You'll end up with a sandstorm.conf on your sandcastle host that looks like:

BIND_IP=127.0.0.1
PORT=6080
BASE_URL=https://sandcastle.io/,http://something.onion/
WILDCARD_HOST=*.sandcastle.io,*.something.onion

This will flow into Sandstorm as the following environment variables, thanks to run-bundle.c++:

BASE_URL=https://sandcastle.io/,http://something.onion/
WILDCARD_HOST=*.sandcastle.io,*.something.onion

NOTE that this will result in Meteor crashing -- Meteor will hate BASE_URL having a , in it. So:

[ ] ACTION: (owned by @paulproteus) adjust run-bundle.c++ to split the BASE_URL on , and store just the first one in the BASE_URL environment variable.
[ ] ACTION: (owned by @paulproteus) adjust run-bundle.c++ to provide the full list of BASE_URL values as Meteor.settings.baseUrls

So then @jacksingleton can expect that Meteor will receive Meteor.settings.baseUrls as a list of BASE_URL values.

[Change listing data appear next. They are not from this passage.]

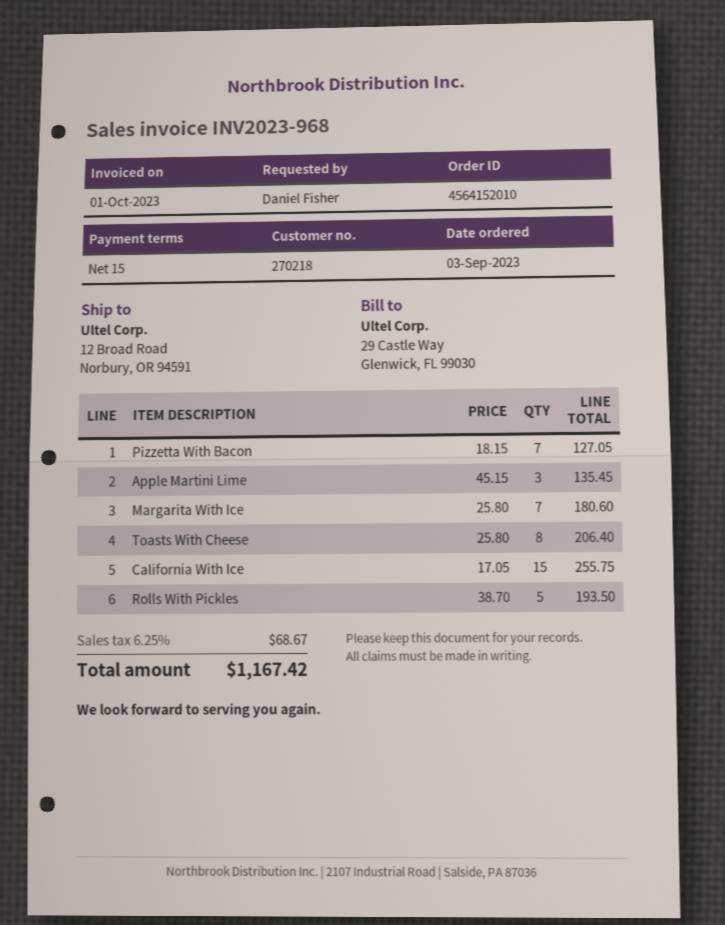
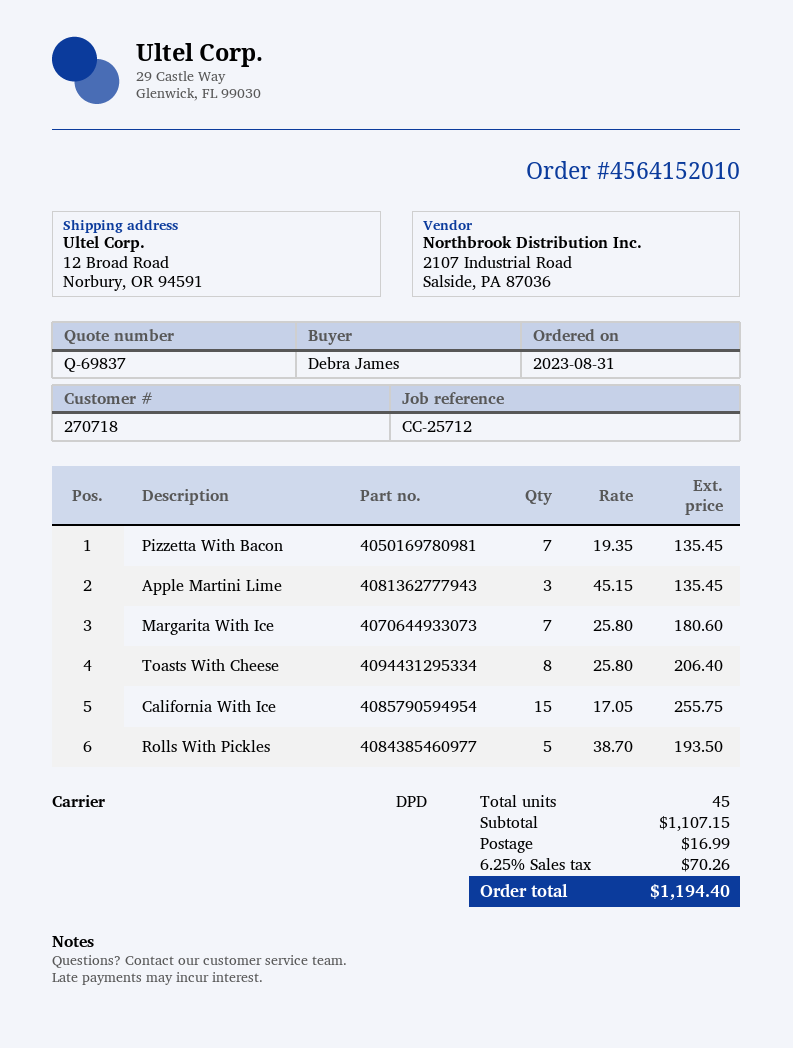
order date: 2023-09-03 -> 2023-08-31
customer number: 270218 -> 270718
ordered by: Daniel Fisher -> Debra James
Pizzetta With Bacon: 7 x 18.15 = 127.05 -> 7 x 19.35 = 135.45
shipping: none -> 16.99
tax: 6.25% = 68.67 -> 6.25% = 70.26
total: 1167.42 -> 1194.40

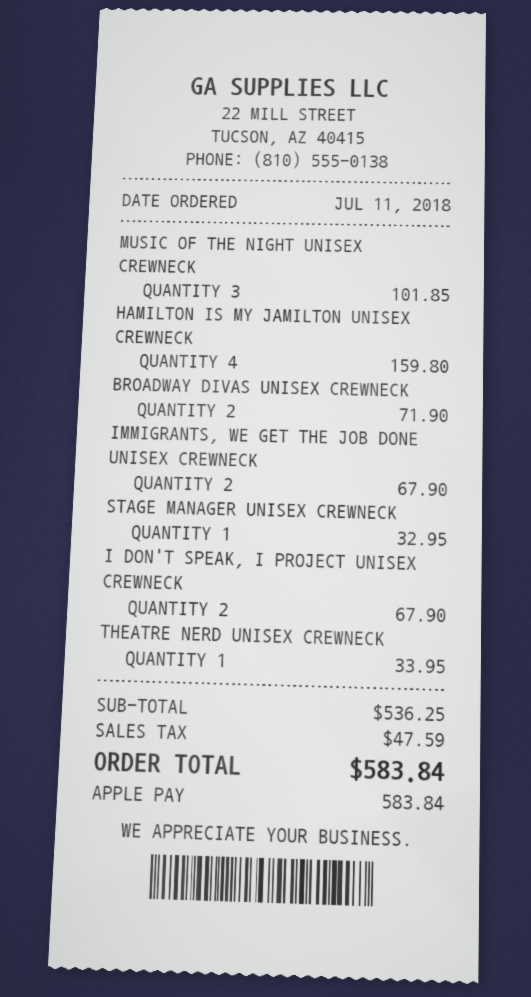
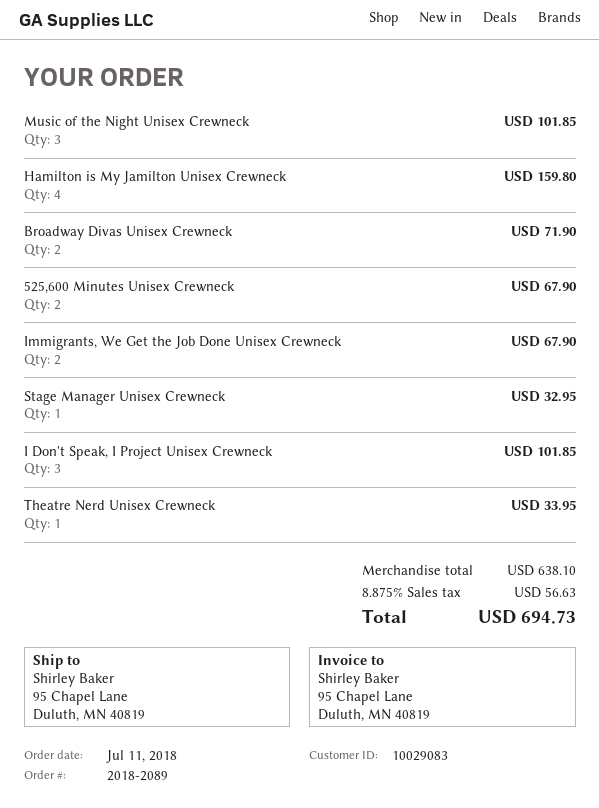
I DON'T SPEAK, I PROJECT UNISEX CREWNECK: 2 for 67.90 -> 3 for 101.85
525,600 Minutes Unisex Crewneck: none -> 2 for 67.90
subtotal: 536.25 -> 638.10
tax: 47.59 -> 56.63
total: 583.84 -> 694.73

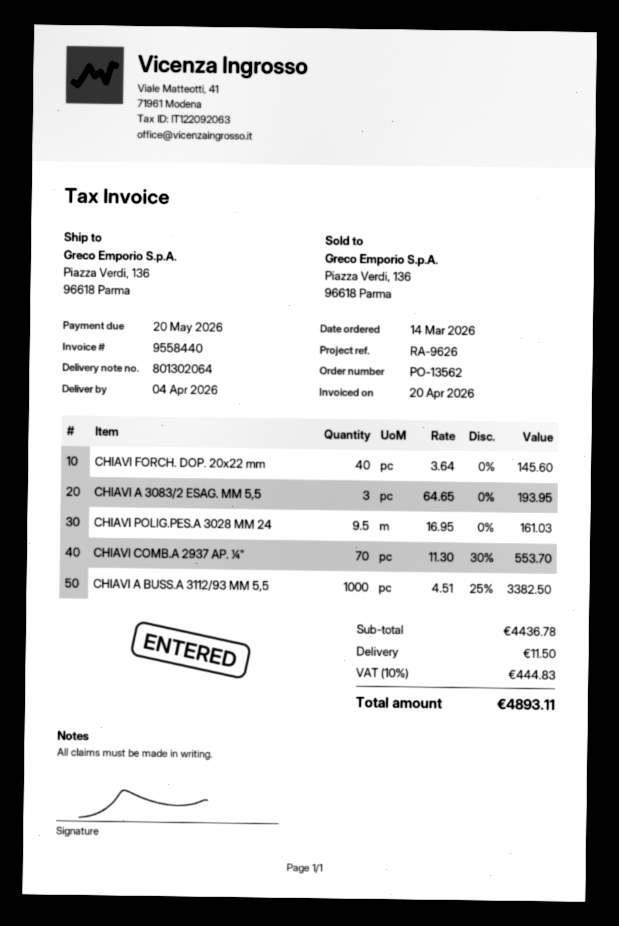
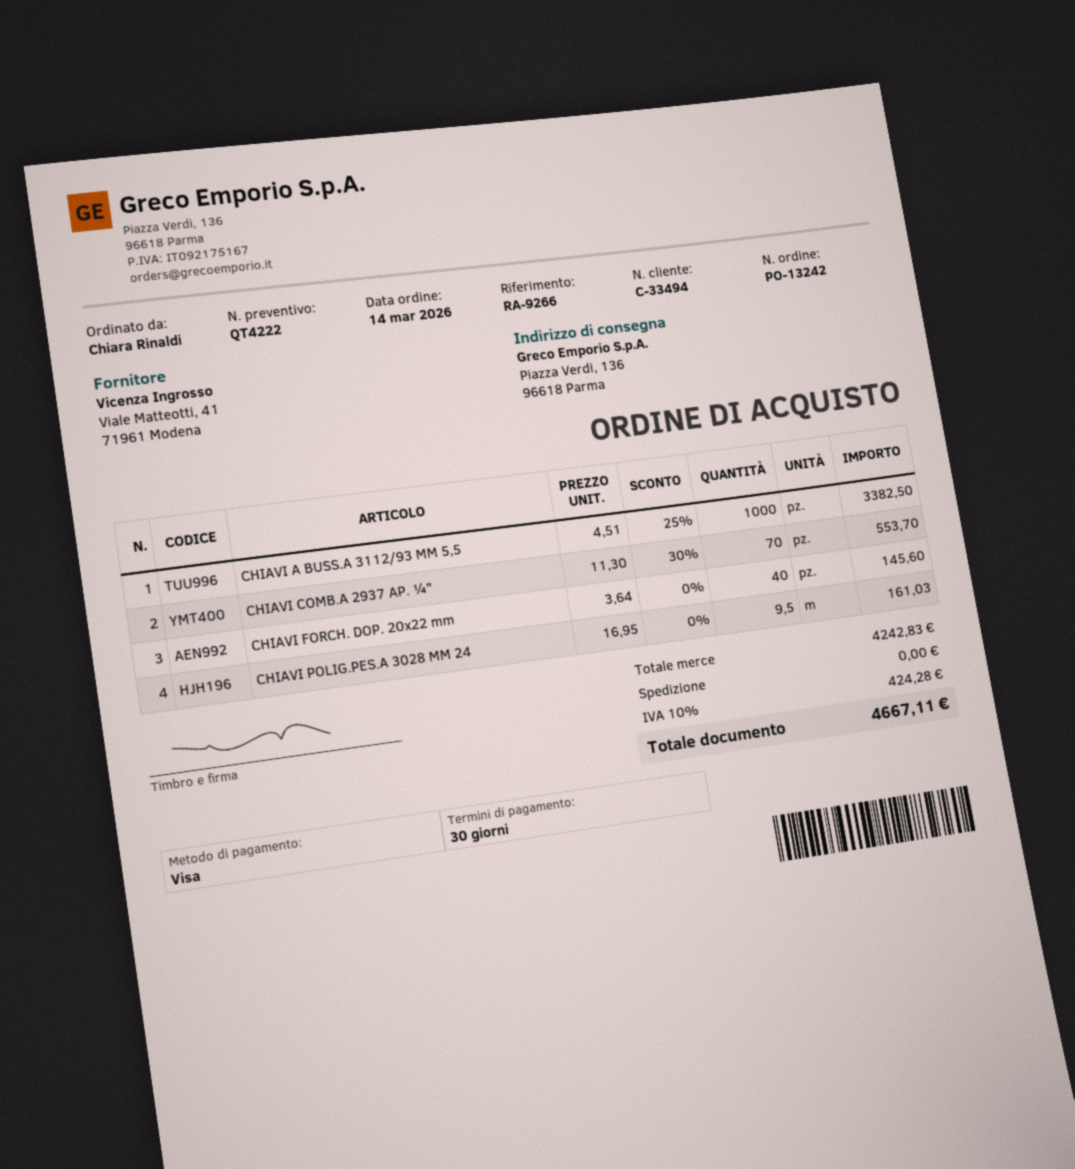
order number: PO-13562 -> PO-13242
reference: RA-9626 -> RA-9266
CHIAVI A 3083/2 ESAG. MM 5,5: 3 x 64.65 = 193.95 -> none
subtotal: 4436.78 -> 4242.83
shipping: 11.50 -> 0.00
tax: 10% = 444.83 -> 10% = 424.28
total: 4893.11 -> 4667.11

[ ] ACTION: (owned by @jacksingleton): Create a Meteor package called somethingorother
[ ] ACTION: (owned by @jacksingleton): Create a function called matchWildcardHost which takes a hostname and checks it against the list of valid WILDCARD_HOST options, and returns the subdomain component -- this is nearly copy-pasta from shell/packages/sandstorm-db/db.js -- the matchWildcardHost function
[ ] ACTION: (owned by @jacksingleton): Create a calculateValidWildcardOrigins in your package that is very similar to getWildcardOrigin() except it returns a Javascript array, and then update the one caller to getWildcardOrigin to call your function instead (steal code from getWildcardOrigin for easy success; I suggest moving this into your package)
[ ] ACTION: (owned by @jacksingleton): Create calculateEffectiveBaseUrlAndWildcardHost function in your Meteor package that takes a Host: header and verifies that it corresponds to one of the BASE_URL options in Meteor.settings.baseUrls and if so, returns:
- the BASE_URL value, and
- the WILDCARD_HOST value that should be used for this request, and
- an acceptable Origin value, like 'https://foo.rose.sandcats.io' -- see shell/server/proxy.js, search for PROTOCOL + "//" to see why this is needed
- (if not literally the above, something equivalent to the above)
[ ] ACTION: (owned by @jacksingleton): Adjust makeWildcardHost in shell/packages/sandstorm-db/db.js so that it takes a second parameter of the current WILDCARD_HOST for this request, with null as a fallback to mean that we use the old behavior (with the eventual goal of stamping those out)
[ ] ACTION: (owned by @jacksingleton): Adjust all callers of makeWildcardHost to actually send a second parameter
[ ] ACTION: (owned by @jacksingleton): Adjust all readers of process.env.ROOT_URL to either read from the result of calculateEffectiveBaseUrlAndWildcardHost
[ ] ACTION: (owned by @jacksingleton) Create makeWildcardHostWithProtocol(foo) which returns (effectively) ROOT_URL.protocol + "//" + makeWildcardHost(foo) (to replace the current very common idiom of reading the protocol out of the global ROOT_URL)

Other:

[ ] ACTION: (owned by @paulproteus) Look into the methods in hack-session.js and see if they can stop reading ROOT_URL.protocol. Maybe get help from @jparyani or @kentonv.
[ ] ACTION: (owned by @jacksingleton) Use scheme-relative URLs for userIdentities, see shell/packages/sandstorm-db/profile.js -- this can be a standalone pull request
[x] ACTION: Think hard about OAuth.

The goal here is to check which BASE_URL is being used for this request, and consistently use that (and its corresponding WILDCARD_HOST) in responding to this request.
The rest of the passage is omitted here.